» **Your instructions**:
Copy every line from the records that holds the word "grayscale".

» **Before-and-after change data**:
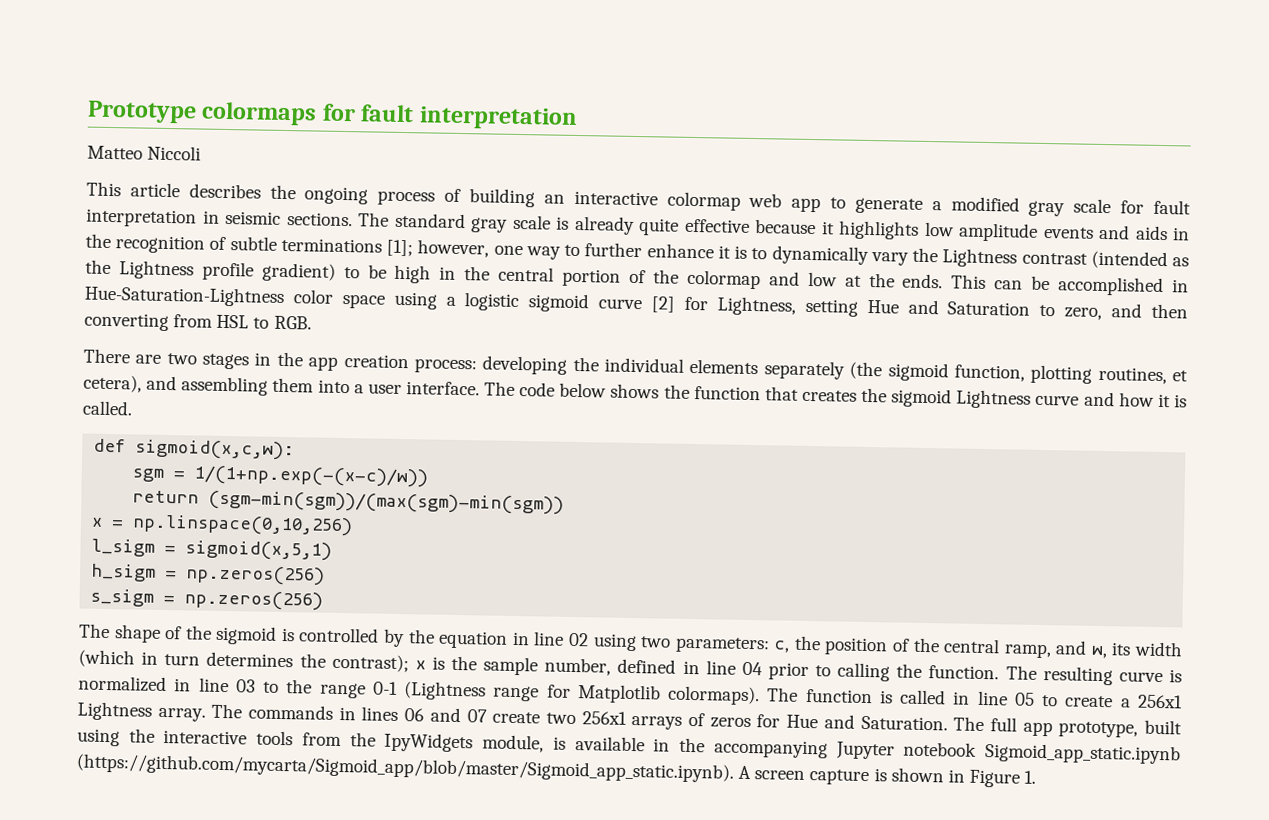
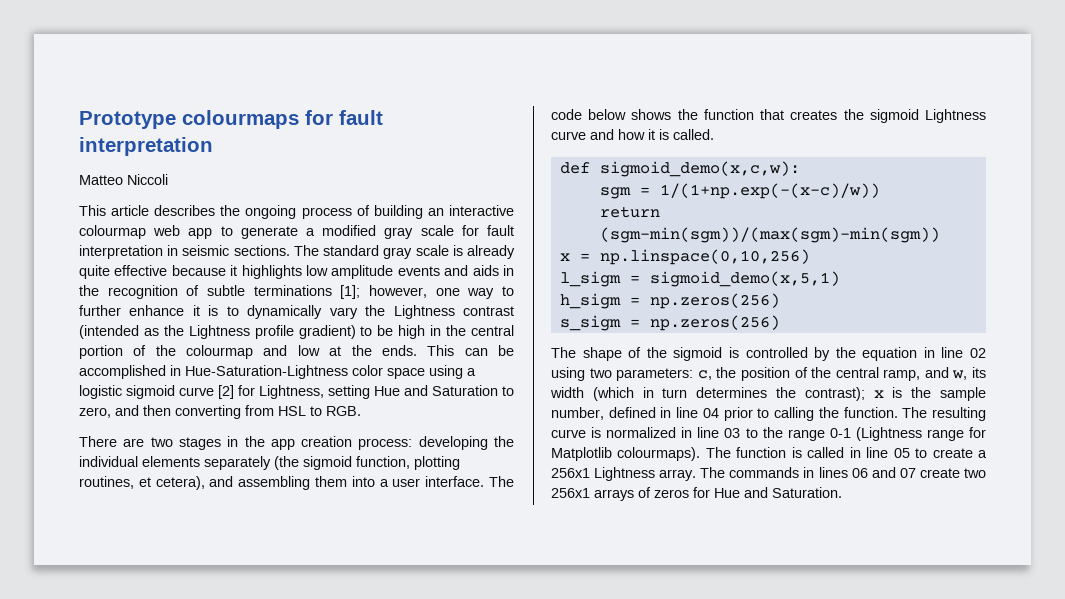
[201,101,318,126] colormaps -> [182,110,299,129] colourmaps
[666,191,741,211] colormap -> [79,225,146,239] colourmap
[686,269,761,290] colormap -> [186,345,254,359] colourmap
[135,439,296,461] sigmoid(x,c,w): -> [599,161,800,177] sigmoid_demo(x,c,w):
[185,540,333,561] sigmoid(x,5,1) -> [649,271,840,287] sigmoid_demo(x,5,1)
[667,685,761,706] colormaps). -> [617,447,701,461] colourmaps).
[953,716,1182,738] [77,728,1181,765] [76,753,1037,788] The full app prototype, built using the interactive tools from the IpyWidgets module, is available in the accompanying Jupyter notebook Sigmoid_app_static.ipynb (https://github.com/mycarta/Sigmoid_app/blob/master/Sigmoid_app_static.ipynb). A screen capture is shown in Figure 1. -> (842, 492) none

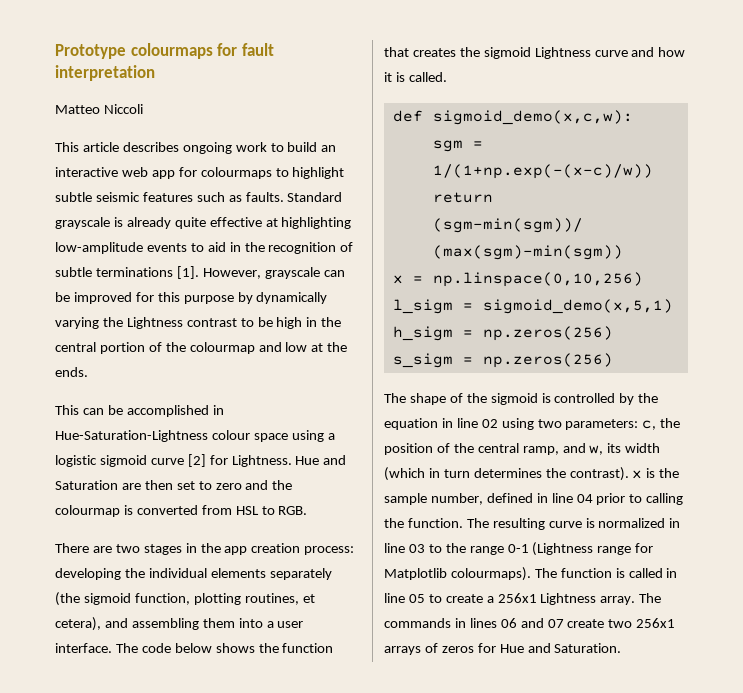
[220,205,423,219] the ongoing process of building -> [182,142,318,154] ongoing work to build
[79,225,146,239] colourmap -> (118, 172) none
[220,225,514,239] [79,245,515,259] [79,265,499,279] to generate a modified gray scale for fault interpretation in seismic sections. The standard gray scale is already quite effective because it highlights low amplitude events and aids -> [178,167,345,179] [55,192,343,202] [55,217,352,229] [55,242,226,254] for colourmaps to highlight subtle seismic features such as faults. Standard grayscale is already quite effective at highlighting low-amplitude events to aid
[340,285,514,299] [79,305,515,319] [79,325,356,339] [1]; however, one way to further enhance it is to dynamically vary the Lightness contrast (intended as the Lightness profile gradient) -> [176,266,345,279] [55,292,328,304] [55,317,237,329] [1]. However, grayscale can be improved for this purpose by dynamically varying the Lightness contrast
(417, 350) none -> (88, 372) //
[352,365,383,376] color -> [211,430,250,440] colour
[259,385,370,399] Lightness, setting -> [231,455,292,467] Lightness.
[502,386,514,396] [79,405,241,419] to zero, and then converting -> [121,480,293,490] [55,505,198,517] are then set to zero and the colourmap is converted
[804,387,865,401] contrast); -> [569,467,629,481] contrast).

» **Solution below**:
[220,225,514,239] [79,245,515,259] [79,265,499,279] to generate a modified gray scale for fault interpretation in seismic sections. The standard gray scale is already quite effective because it highlights low amplitude events and aids -> [178,167,345,179] [55,192,343,202] [55,217,352,229] [55,242,226,254] for colourmaps to highlight subtle seismic features such as faults. Standard grayscale is already quite effective at highlighting low-amplitude events to aid
[340,285,514,299] [79,305,515,319] [79,325,356,339] [1]; however, one way to further enhance it is to dynamically vary the Lightness contrast (intended as the Lightness profile gradient) -> [176,266,345,279] [55,292,328,304] [55,317,237,329] [1]. However, grayscale can be improved for this purpose by dynamically varying the Lightness contrast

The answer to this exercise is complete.